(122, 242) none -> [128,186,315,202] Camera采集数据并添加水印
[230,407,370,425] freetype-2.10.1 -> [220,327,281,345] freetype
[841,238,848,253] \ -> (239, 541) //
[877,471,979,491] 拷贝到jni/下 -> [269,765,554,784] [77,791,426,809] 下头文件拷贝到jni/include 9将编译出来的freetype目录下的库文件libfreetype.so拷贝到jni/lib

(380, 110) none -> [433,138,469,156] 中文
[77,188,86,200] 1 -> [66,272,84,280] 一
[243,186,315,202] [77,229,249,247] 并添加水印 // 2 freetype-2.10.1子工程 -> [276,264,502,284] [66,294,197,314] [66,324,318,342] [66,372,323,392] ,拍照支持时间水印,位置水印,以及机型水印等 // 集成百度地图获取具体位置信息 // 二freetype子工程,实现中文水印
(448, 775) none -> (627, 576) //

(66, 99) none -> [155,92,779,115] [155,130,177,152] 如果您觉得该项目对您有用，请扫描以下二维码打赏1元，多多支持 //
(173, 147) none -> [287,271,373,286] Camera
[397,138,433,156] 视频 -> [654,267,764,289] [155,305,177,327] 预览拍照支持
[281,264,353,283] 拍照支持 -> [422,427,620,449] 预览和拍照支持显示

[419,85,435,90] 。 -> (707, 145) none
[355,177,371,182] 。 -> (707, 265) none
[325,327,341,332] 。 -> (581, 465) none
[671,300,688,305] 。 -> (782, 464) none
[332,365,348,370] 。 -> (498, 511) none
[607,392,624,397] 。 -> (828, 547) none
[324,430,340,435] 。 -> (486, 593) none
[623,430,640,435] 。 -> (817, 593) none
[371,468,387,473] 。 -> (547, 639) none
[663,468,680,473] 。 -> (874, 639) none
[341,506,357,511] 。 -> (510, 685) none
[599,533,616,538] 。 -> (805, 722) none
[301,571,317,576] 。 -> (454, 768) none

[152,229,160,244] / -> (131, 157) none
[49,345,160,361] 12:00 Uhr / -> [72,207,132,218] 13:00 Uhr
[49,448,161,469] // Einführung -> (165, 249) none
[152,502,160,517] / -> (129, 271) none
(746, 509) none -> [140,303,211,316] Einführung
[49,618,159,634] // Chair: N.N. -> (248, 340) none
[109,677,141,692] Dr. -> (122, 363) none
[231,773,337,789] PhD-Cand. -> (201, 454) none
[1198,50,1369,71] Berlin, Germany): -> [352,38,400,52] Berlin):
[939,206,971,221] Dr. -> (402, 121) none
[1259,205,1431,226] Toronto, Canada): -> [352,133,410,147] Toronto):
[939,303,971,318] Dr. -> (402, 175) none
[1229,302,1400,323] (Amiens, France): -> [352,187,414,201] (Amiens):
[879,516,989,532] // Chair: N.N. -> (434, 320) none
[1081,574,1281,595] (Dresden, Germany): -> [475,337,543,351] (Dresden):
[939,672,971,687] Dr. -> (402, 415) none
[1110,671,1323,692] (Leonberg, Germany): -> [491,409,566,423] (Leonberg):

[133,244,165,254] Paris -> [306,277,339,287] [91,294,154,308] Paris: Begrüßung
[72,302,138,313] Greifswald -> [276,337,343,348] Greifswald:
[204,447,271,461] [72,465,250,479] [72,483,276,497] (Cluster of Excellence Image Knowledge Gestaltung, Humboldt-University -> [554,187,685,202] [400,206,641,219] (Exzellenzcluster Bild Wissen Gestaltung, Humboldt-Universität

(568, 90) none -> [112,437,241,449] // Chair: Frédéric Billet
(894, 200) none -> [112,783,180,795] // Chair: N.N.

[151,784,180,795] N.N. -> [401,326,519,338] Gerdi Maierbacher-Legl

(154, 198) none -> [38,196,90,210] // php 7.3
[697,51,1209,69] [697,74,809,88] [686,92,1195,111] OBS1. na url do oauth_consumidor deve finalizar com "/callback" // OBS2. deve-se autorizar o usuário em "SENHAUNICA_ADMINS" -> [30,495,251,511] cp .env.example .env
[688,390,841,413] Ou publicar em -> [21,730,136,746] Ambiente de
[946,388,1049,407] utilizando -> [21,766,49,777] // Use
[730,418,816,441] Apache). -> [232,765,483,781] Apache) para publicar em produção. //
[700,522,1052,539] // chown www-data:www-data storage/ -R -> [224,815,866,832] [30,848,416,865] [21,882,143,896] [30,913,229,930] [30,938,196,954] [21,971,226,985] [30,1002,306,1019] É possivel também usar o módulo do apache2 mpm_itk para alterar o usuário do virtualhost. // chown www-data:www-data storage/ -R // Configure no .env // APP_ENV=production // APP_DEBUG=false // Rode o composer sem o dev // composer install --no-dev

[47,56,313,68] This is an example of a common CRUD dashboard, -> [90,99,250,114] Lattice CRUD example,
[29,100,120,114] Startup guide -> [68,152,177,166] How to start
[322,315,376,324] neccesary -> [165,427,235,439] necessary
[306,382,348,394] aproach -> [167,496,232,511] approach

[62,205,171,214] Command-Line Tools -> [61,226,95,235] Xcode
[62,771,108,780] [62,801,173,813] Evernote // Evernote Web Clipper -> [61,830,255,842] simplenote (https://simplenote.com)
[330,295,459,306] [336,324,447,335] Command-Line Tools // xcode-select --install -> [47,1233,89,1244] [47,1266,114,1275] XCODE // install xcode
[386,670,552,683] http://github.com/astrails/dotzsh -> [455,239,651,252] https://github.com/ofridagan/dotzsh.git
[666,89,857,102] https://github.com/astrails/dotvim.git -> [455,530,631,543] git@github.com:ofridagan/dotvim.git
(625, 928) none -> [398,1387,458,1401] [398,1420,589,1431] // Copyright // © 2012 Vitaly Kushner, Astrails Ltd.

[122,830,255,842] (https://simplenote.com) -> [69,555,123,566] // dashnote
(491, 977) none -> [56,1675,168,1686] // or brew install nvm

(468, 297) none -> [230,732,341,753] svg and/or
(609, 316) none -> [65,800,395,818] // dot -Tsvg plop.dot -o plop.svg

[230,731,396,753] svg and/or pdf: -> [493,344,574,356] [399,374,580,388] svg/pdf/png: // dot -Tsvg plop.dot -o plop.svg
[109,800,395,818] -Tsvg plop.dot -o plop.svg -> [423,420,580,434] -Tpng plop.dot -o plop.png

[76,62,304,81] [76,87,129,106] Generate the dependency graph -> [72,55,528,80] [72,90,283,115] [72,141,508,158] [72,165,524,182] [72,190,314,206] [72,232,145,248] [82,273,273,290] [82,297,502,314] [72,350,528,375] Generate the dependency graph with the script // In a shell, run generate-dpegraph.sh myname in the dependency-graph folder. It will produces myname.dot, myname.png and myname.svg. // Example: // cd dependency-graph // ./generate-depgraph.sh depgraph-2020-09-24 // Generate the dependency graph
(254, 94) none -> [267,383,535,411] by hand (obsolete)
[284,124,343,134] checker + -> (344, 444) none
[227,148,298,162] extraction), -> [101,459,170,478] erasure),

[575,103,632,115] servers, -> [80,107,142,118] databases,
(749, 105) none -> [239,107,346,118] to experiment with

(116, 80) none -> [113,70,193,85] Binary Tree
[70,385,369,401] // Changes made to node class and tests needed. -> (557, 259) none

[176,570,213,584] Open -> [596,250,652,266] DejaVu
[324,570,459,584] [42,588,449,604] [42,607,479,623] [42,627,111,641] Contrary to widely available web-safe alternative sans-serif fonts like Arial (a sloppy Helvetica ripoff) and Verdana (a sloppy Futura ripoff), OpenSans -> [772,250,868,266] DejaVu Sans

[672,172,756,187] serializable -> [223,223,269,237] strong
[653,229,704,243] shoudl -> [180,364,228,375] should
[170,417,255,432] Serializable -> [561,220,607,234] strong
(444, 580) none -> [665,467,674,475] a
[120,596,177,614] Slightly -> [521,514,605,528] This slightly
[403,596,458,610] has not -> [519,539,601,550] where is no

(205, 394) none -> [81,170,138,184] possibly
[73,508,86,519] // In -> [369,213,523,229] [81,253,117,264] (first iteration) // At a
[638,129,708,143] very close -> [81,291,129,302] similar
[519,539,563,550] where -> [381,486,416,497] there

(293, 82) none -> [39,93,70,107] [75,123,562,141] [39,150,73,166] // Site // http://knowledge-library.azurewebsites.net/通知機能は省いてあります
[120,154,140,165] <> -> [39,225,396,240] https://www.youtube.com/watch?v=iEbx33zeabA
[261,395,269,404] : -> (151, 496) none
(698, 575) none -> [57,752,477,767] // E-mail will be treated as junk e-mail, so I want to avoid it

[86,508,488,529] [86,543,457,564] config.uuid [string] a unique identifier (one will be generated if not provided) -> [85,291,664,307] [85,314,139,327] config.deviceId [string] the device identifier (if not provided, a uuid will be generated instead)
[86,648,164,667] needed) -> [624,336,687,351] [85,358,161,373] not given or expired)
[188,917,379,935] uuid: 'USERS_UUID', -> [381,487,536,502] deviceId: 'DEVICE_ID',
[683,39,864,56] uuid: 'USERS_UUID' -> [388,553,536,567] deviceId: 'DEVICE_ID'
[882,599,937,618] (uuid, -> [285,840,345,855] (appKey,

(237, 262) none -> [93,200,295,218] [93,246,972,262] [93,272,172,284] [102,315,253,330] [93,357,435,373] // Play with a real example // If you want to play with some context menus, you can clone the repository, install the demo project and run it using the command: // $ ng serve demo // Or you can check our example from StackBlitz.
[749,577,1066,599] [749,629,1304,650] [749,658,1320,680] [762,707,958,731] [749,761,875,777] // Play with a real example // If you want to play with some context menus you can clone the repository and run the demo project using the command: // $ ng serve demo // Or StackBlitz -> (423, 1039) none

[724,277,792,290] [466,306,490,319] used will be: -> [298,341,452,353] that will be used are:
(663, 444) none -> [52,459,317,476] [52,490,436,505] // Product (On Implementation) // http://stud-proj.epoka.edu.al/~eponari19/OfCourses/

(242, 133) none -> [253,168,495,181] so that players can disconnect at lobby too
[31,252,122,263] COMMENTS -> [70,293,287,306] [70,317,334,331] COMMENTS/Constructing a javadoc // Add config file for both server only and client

_ _ _

PROBLEM DESCRIPTION: Count up the lines in the listing that hold the word "strong", and give that number only.

TASK RESPONSE: 2